Spark job's driver programe consums too much memory

classic Classic list List threaded Threaded
5 messages Options
Reply | Threaded
Open this post in threaded view
|

Spark job's driver programe consums too much memory

James Starks
I have a Spark job that read data from database. By increasing submit parameter '--driver-memory 25g' the job can works without a problem locally but not in prod env because prod master do not have enough capacity.

So I have a few questions:

-  What functions such as collecct() would cause the data to be sent back to the driver program? 
  My job so far merely uses `as`, `filter`, `map`, and `filter`.

- Is it possible to write data (in parquet format for instance) to hdfs directly from the executor? If so how can I do (any code snippet, doc for reference, or what keyword to search cause can't find by e.g. `spark direct executor hdfs write`)?

Thanks



 
Reply | Threaded
Open this post in threaded view
|

Re: Spark job's driver programe consums too much memory

Apostolos N. Papadopoulos
Dear James,

- check the Spark documentation to see the actions that return a lot of
data back to the driver. One of these actions is collect(). However,
take(x) is an action, also reduce() is an action.

Before executing collect() find out what is the size of your RDD/DF.
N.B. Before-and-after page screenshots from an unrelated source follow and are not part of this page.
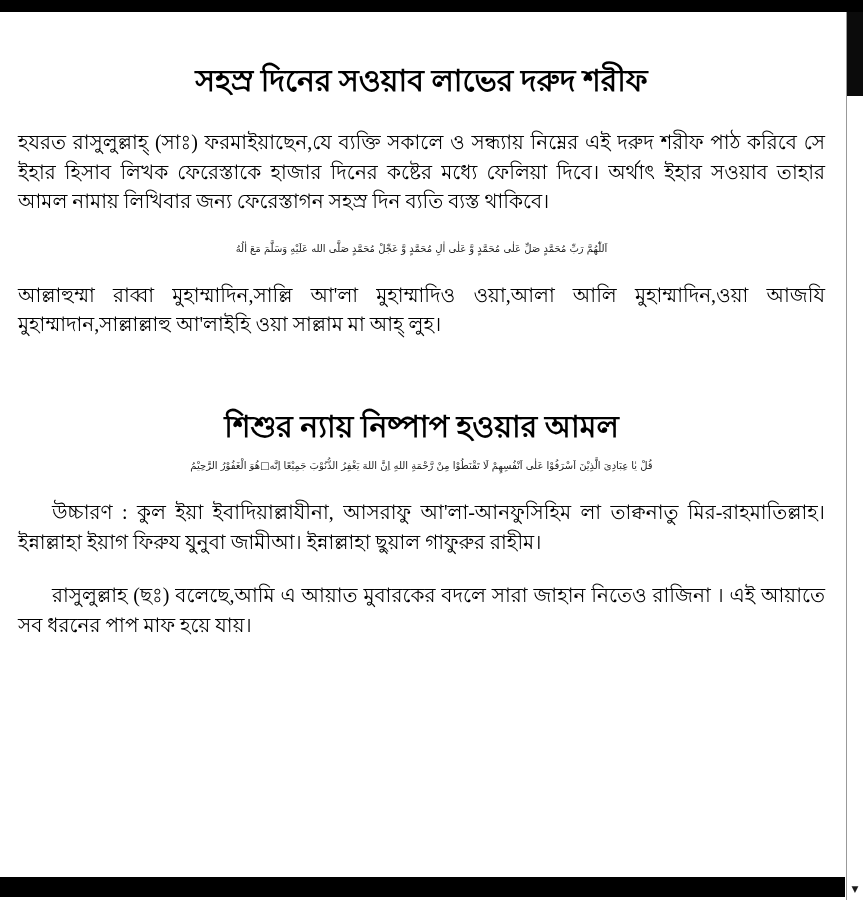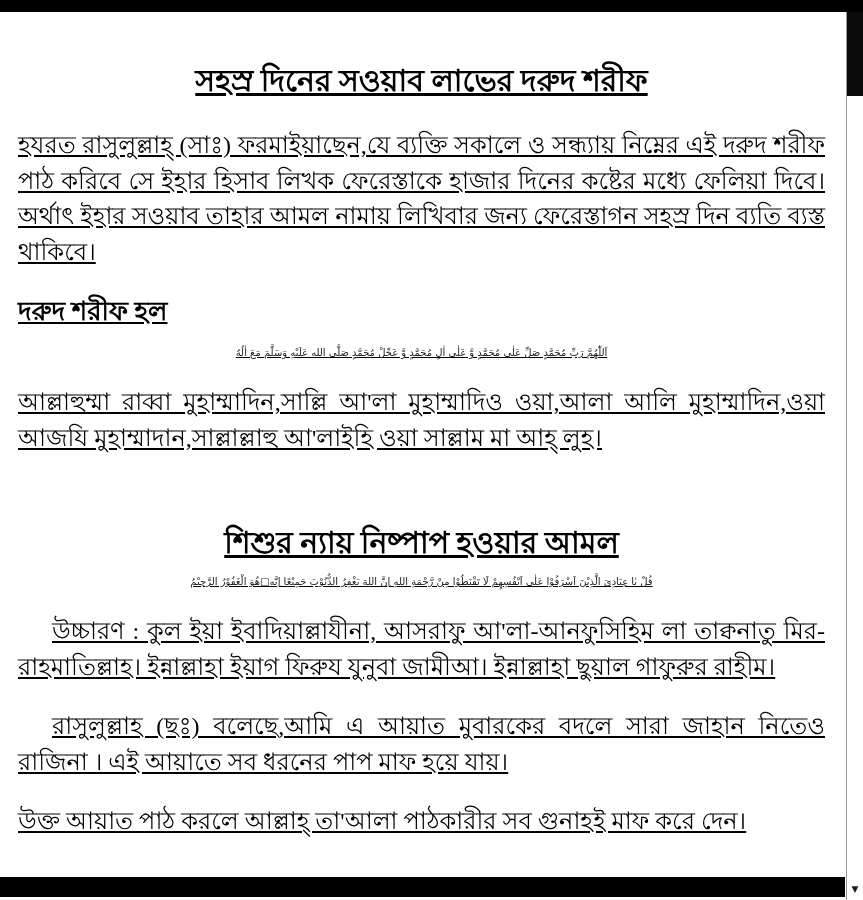--- a/index.html
+++ b/index.html
@@ -54,7 +54,6 @@
     width: 845px;
     padding: 48px 20px 0 18px;
     box-sizing: border-box;
-    text-decoration: underline;
   }
   .big-title {
     font-size: 30px; font-weight: bold;

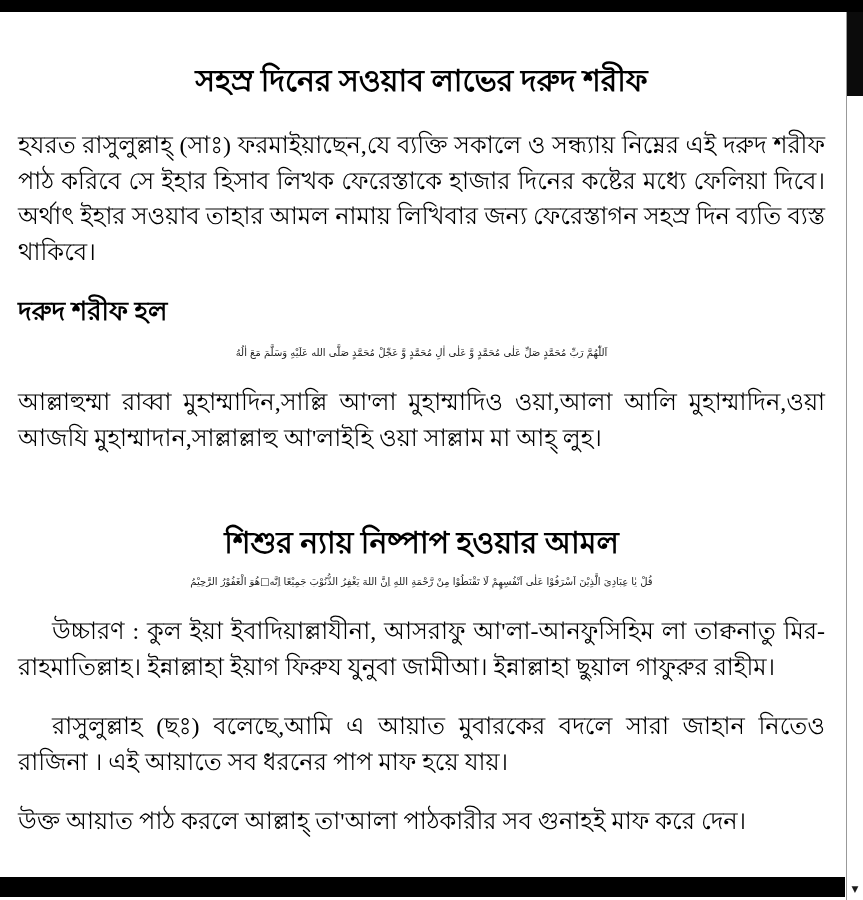--- a/index.html
+++ b/index.html
@@ -69,7 +69,7 @@
     line-height: 1.35;
   }
   p.body-para {
-    font-size: 24px;
+    font-size: 20px;
     line-height: 1.48;
     text-align: justify;
     margin: 0 0 24px 0;

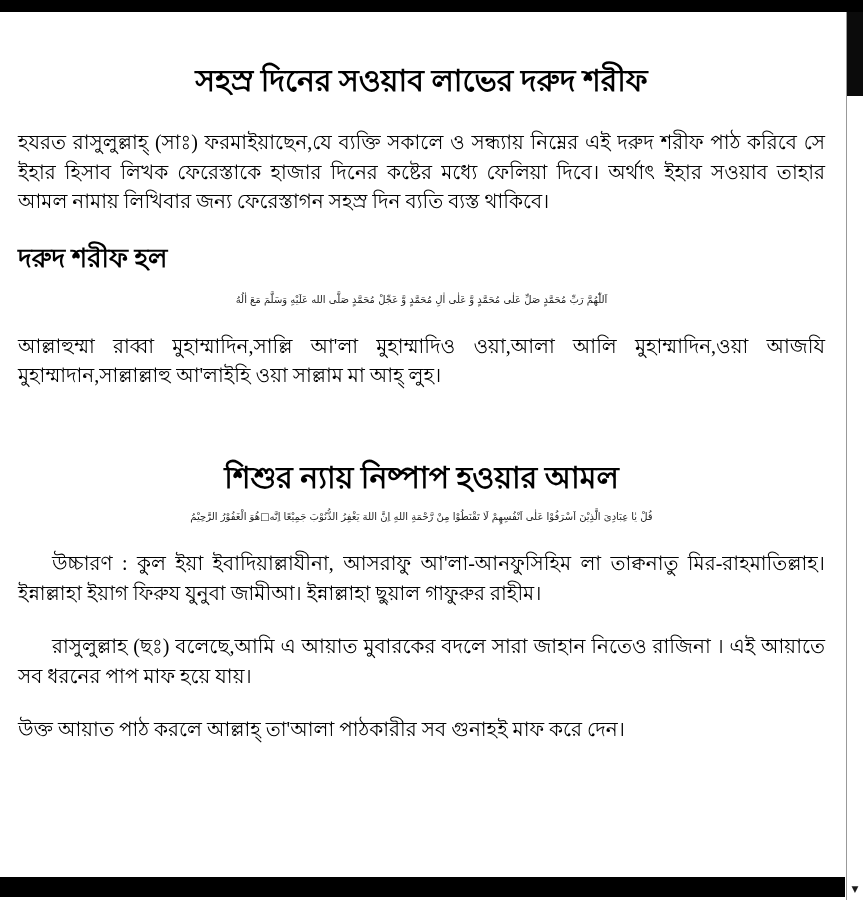--- a/index.html
+++ b/index.html
@@ -99,7 +99,6 @@
 
     <p class="body-para">হযরত রাসুলুল্লাহ্ (সাঃ) ফরমাইয়াছেন,যে ব্যক্তি সকালে ও সন্ধ্যায় নিম্নের এই দরুদ শরীফ পাঠ করিবে সে ইহার হিসাব লিখক ফেরেস্তাকে হাজার দিনের কষ্টের মধ্যে ফেলিয়া দিবে। অর্থাৎ ইহার সওয়াব তাহার আমল নামায় লিখিবার জন্য ফেরেস্তাগন সহস্র দিন ব্যতি ব্যস্ত থাকিবে।</p>
 
-    <h2 class="sub-heading">দরুদ শরীফ হল</h2>
 
     <p class="arabic">اَللّٰهُمَّ رَبِّ مُحَمَّدٍ صَلِّ عَلٰى مُحَمَّدٍ وَّ عَلٰى اٰلِ مُحَمَّدٍ وَّ عَجِّلْ مُحَمَّدٍ صَلَّى الله عَلَيْهِ وَسَلَّمَ مَعَ اٰلُهُ</p>
 

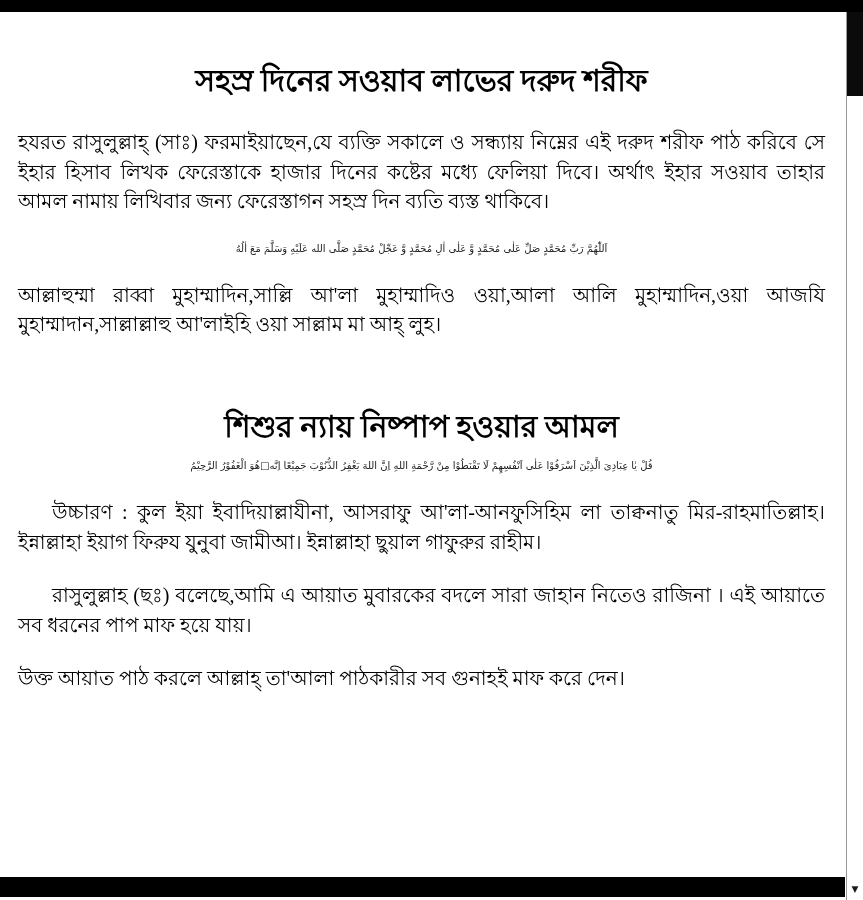--- a/index.html
+++ b/index.html
@@ -112,7 +112,6 @@
 
     <p class="body-para indent">রাসুলুল্লাহ (ছঃ) বলেছে,আমি এ আয়াত মুবারকের বদলে সারা জাহান নিতেও রাজিনা । এই আয়াতে সব ধরনের পাপ মাফ হয়ে যায়।</p>
 
-    <p class="body-para">উক্ত আয়াত পাঠ করলে আল্লাহ্ তা'আলা পাঠকারীর সব গুনাহই মাফ করে দেন।</p>
 
 
   </div>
- I cannot understand the phrase "hdfs directly from the executor". You
can specify an hdfs file as your input and also you can use hdfs to
store your output.


regards,

Apostolos



On 07/09/2018 05:04 μμ, James Starks wrote:

> I have a Spark job that read data from database. By increasing submit
> parameter '--driver-memory 25g' the job can works without a problem
> locally but not in prod env because prod master do not have enough
> capacity.
>
> So I have a few questions:
>
> -  What functions such as collecct() would cause the data to be sent
> back to the driver program?
>   My job so far merely uses `as`, `filter`, `map`, and `filter`.
>
> - Is it possible to write data (in parquet format for instance) to
> hdfs directly from the executor? If so how can I do (any code snippet,
> doc for reference, or what keyword to search cause can't find by e.g.
> `spark direct executor hdfs write`)?
>
> Thanks
>
>
>
>

--
Apostolos N. Papadopoulos, Associate Professor
Department of Informatics
Aristotle University of Thessaloniki
Thessaloniki, GREECE
tel: ++0030312310991918
email: [hidden email]
twitter: @papadopoulos_ap
web: http://datalab.csd.auth.gr/~apostol


---------------------------------------------------------------------
To unsubscribe e-mail: [hidden email]

Reply | Threaded
Open this post in threaded view
|

Re: Spark job's driver programe consums too much memory

James Starks

Is df.write.mode(...).parquet("hdfs://..") also actions function? Checking doc shows that my spark doesn't use those actions functions. But saveXXXX functions looks resembling the function df.write.mode(overwrite).parquet("hdfs://path/to/parquet-file") used by my spark job uses. Therefore I am thinking maybe that's the reason why my spark job driver consumes such amount of memory.

https://spark.apache.org/docs/2.2.0/rdd-programming-guide.html#actions

My spark job's driver program consumes too much memory, so I want to prevent that by writing data to hdfs at the executor side, instead of waiting those data to be sent back to the driver program (then writing to hdfs). This is because our worker servers have bigger memory size than the one that runs driver program. If I can write data to hdfs at executor, then the driver memory for my spark job can be reduced.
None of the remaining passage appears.